In July 2014, the trial court held a five-day bench trial. Ali called three expert witnesses, including George Sullivan and Roy Timothy Gravette, who between them had over 60 years of experience working for and auditing correctional facilities. They testified about the impact of beards and kufis based on their experience with *782 prisons that already permitted them. TDCJ’s expert witness, Ronald Angelone, testified primarily about his experience with beards in the prison systems in which he had served as the director. Robert Eason, TDCJ’s Deputy Director, testified about TDCJ’s security interests associated with Ali’s requested exemptions and his findings related to his tours of other prisons that allow inmates to have beards and wear kufis throughout their facilities.

In September 2014, the trial court granted an injunction allowing Ali to have a beard not to exceed four inches and to wear his kufi throughout TDCJ’s facilities. See Ali v. Stephens, 69 F.Supp.3d 633, 654-55 (E.D.Tex.2014). Among its findings of fact, it concluded that Ali’s expert witnesses were “more credible” than TDCJ’s witnesses because Ali’s witnesses “both have significant experience working in prisons where beards are allowed and [kufis] are allowed to be worn at all times.” Id. at 642. TDCJ timely appealed.
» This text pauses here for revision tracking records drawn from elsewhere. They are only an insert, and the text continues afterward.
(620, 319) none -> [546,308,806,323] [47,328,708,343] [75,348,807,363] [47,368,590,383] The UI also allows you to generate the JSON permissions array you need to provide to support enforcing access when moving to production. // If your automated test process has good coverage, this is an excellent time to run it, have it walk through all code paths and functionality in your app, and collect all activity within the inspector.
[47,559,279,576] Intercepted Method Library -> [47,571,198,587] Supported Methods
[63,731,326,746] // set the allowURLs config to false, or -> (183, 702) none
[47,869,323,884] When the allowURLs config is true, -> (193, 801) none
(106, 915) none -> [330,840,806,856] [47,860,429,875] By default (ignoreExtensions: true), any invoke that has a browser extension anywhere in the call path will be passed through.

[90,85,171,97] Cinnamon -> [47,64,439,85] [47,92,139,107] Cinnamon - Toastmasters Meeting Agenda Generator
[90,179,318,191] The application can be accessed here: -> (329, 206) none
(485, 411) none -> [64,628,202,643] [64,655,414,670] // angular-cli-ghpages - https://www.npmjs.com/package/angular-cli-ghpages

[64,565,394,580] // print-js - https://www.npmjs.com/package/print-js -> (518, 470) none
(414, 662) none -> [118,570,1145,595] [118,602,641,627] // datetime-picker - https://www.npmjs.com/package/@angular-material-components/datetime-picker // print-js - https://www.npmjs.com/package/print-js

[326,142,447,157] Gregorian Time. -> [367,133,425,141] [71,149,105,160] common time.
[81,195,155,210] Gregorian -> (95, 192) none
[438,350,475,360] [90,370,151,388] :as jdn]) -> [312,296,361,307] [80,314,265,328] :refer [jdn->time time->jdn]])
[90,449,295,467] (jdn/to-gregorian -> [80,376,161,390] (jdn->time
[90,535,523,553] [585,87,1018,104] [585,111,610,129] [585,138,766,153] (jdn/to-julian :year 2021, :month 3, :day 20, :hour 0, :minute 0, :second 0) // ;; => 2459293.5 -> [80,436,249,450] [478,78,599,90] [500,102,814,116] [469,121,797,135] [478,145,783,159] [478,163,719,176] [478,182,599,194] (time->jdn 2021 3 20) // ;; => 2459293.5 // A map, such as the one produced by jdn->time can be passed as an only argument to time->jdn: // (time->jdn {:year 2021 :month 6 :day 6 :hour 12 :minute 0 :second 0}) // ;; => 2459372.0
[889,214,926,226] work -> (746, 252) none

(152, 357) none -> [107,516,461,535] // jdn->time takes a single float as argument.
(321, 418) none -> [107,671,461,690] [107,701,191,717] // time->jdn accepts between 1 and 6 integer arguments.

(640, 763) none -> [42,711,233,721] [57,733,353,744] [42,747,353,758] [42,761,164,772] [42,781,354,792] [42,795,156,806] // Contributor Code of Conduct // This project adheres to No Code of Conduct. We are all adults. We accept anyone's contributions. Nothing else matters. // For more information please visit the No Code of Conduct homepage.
B. Post-Trial Developments

While this appeal was pending, the Supreme Court decided Holt v. Hobbs, — U.S.-, 135 S.Ct. 853, 190 L.Ed.2d 747 (2015). The Court in Holt held that the grooming policy of Arkansas’s prison system violated RLUIPA to the extent it prevented a Muslim inmate from growing a half-inch beard in accordance with his religious beliefs. Id. at 859. The policy at issue — like TDCJ’s policy at the time of trial — banned inmates from growing beards, with the sole exception that inmates with dermatological needs could grow facial hair no longer than a quarter-inch. Id. at 860. In response to Holt, TDCJ moved to stay its appeal while it developed a new grooming policy. We denied the stay, and TDCJ implemented its new policy prior to oral argument.